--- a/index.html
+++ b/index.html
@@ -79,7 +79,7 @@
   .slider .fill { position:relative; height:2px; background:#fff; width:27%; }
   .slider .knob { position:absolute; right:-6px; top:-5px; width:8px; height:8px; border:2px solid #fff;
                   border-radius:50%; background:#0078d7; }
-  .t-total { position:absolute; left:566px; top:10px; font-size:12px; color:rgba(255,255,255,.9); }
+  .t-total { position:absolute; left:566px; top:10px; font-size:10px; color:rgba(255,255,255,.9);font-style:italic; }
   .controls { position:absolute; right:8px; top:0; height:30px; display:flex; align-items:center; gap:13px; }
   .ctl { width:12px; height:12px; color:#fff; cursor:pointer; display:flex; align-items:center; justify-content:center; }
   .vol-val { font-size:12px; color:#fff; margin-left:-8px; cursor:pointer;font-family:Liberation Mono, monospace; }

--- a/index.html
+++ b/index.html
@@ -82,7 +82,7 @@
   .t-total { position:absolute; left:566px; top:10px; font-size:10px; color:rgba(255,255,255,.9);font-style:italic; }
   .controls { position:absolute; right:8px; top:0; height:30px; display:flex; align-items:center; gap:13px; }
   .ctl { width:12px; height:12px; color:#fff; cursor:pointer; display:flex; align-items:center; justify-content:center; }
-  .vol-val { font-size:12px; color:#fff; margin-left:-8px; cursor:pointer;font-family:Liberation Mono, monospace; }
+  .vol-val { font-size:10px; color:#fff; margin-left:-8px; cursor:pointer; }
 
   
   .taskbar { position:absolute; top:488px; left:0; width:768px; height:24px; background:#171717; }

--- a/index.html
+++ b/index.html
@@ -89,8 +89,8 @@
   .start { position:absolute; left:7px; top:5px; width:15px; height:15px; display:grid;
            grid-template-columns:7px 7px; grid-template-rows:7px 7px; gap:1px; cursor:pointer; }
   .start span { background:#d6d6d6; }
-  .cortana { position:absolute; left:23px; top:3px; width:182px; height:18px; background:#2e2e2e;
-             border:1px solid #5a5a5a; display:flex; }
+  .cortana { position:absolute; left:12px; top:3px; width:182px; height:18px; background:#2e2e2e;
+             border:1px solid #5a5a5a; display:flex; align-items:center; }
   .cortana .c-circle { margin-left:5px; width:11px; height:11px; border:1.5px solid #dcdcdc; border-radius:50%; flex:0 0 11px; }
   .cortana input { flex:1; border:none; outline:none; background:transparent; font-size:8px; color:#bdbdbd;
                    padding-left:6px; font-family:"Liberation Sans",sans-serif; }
* * *
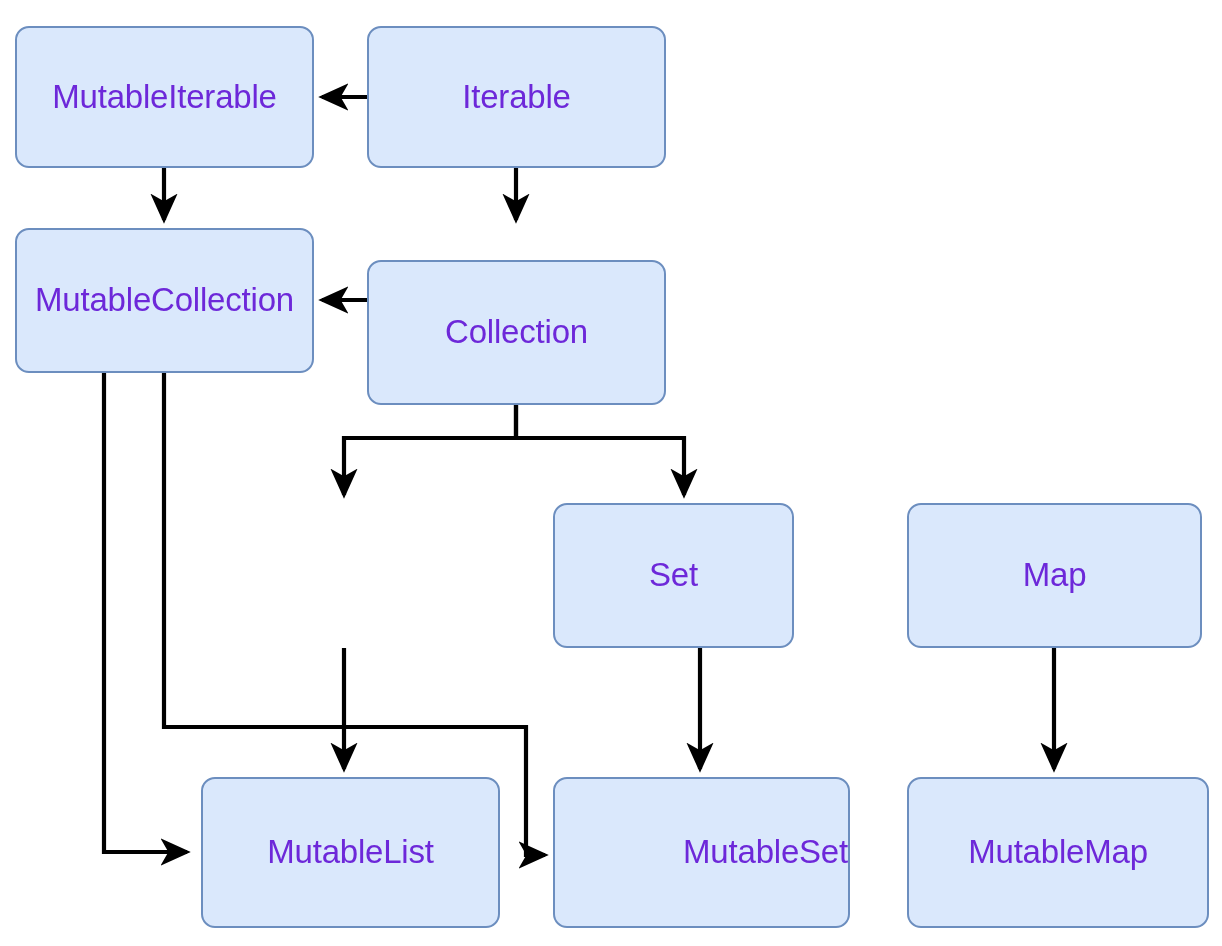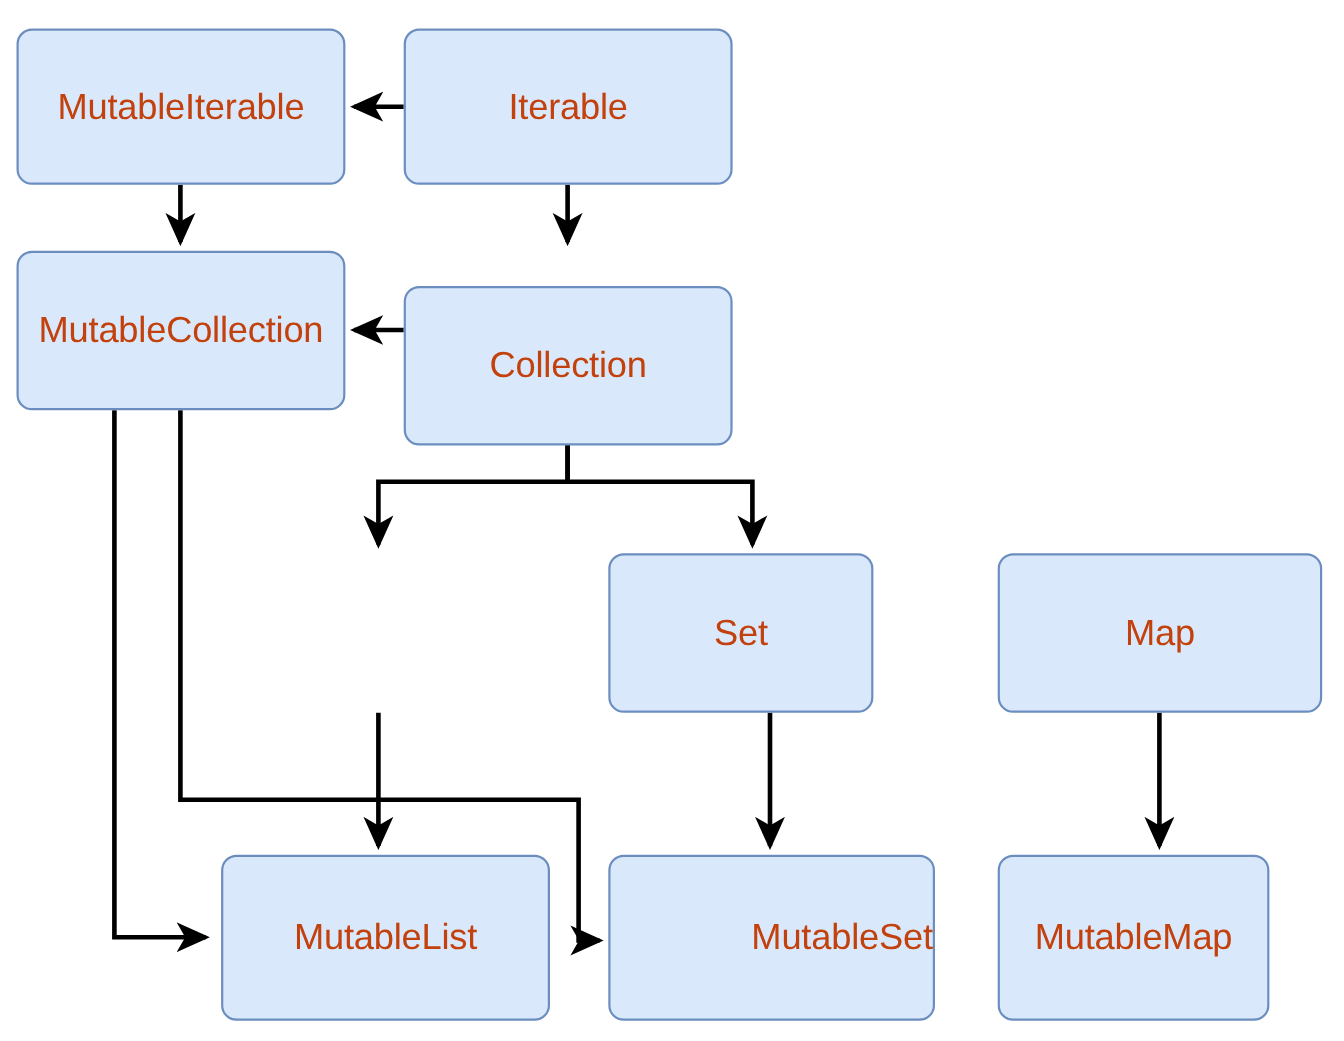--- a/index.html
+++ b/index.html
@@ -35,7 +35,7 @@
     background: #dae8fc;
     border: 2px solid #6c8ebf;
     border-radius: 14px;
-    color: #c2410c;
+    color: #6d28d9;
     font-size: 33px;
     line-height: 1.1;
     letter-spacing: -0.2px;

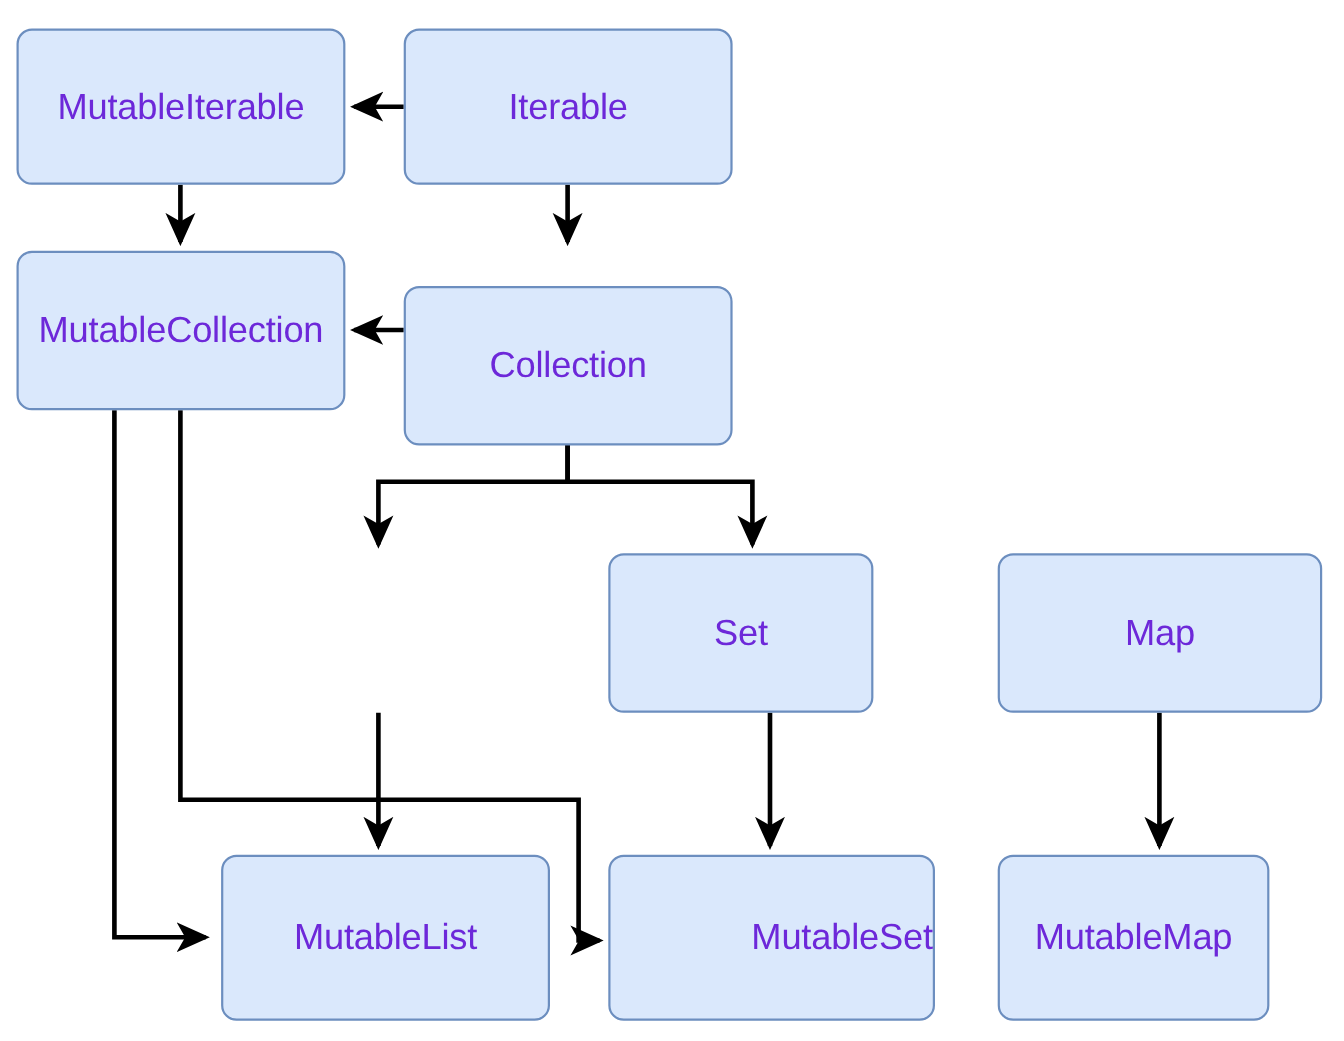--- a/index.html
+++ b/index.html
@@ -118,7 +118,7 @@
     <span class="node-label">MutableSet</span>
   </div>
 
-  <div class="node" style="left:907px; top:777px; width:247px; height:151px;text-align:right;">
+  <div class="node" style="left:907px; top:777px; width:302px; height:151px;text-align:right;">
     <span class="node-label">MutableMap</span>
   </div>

* [DIRECTIONS FOR THIS TASK]: Output only an exact transcription of the lines above from the one with "border:2px solid #fff;" up to and including the one with "background:transparent; font-size:8px; color:#bdbdbd;".

* [ANSWER BOX]:
   .slider .knob { position:absolute; right:-6px; top:-5px; width:8px; height:8px; border:2px solid #fff;
                   border-radius:50%; background:#0078d7; }
-  .t-total { position:absolute; left:566px; top:10px; font-size:12px; color:rgba(255,255,255,.9); }
+  .t-total { position:absolute; left:566px; top:10px; font-size:10px; color:rgba(255,255,255,.9);font-style:italic; }
   .controls { position:absolute; right:8px; top:0; height:30px; display:flex; align-items:center; gap:13px; }
   .ctl { width:12px; height:12px; color:#fff; cursor:pointer; display:flex; align-items:center; justify-content:center; }
   .vol-val { font-size:12px; color:#fff; margin-left:-8px; cursor:pointer;font-family:Liberation Mono, monospace; }

--- a/index.html
+++ b/index.html
@@ -82,7 +82,7 @@
   .t-total { position:absolute; left:566px; top:10px; font-size:10px; color:rgba(255,255,255,.9);font-style:italic; }
   .controls { position:absolute; right:8px; top:0; height:30px; display:flex; align-items:center; gap:13px; }
   .ctl { width:12px; height:12px; color:#fff; cursor:pointer; display:flex; align-items:center; justify-content:center; }
-  .vol-val { font-size:12px; color:#fff; margin-left:-8px; cursor:pointer;font-family:Liberation Mono, monospace; }
+  .vol-val { font-size:10px; color:#fff; margin-left:-8px; cursor:pointer; }
 
   
   .taskbar { position:absolute; top:488px; left:0; width:768px; height:24px; background:#171717; }

--- a/index.html
+++ b/index.html
@@ -89,8 +89,8 @@
   .start { position:absolute; left:7px; top:5px; width:15px; height:15px; display:grid;
            grid-template-columns:7px 7px; grid-template-rows:7px 7px; gap:1px; cursor:pointer; }
   .start span { background:#d6d6d6; }
-  .cortana { position:absolute; left:23px; top:3px; width:182px; height:18px; background:#2e2e2e;
-             border:1px solid #5a5a5a; display:flex; }
+  .cortana { position:absolute; left:12px; top:3px; width:182px; height:18px; background:#2e2e2e;
+             border:1px solid #5a5a5a; display:flex; align-items:center; }
   .cortana .c-circle { margin-left:5px; width:11px; height:11px; border:1.5px solid #dcdcdc; border-radius:50%; flex:0 0 11px; }
   .cortana input { flex:1; border:none; outline:none; background:transparent; font-size:8px; color:#bdbdbd;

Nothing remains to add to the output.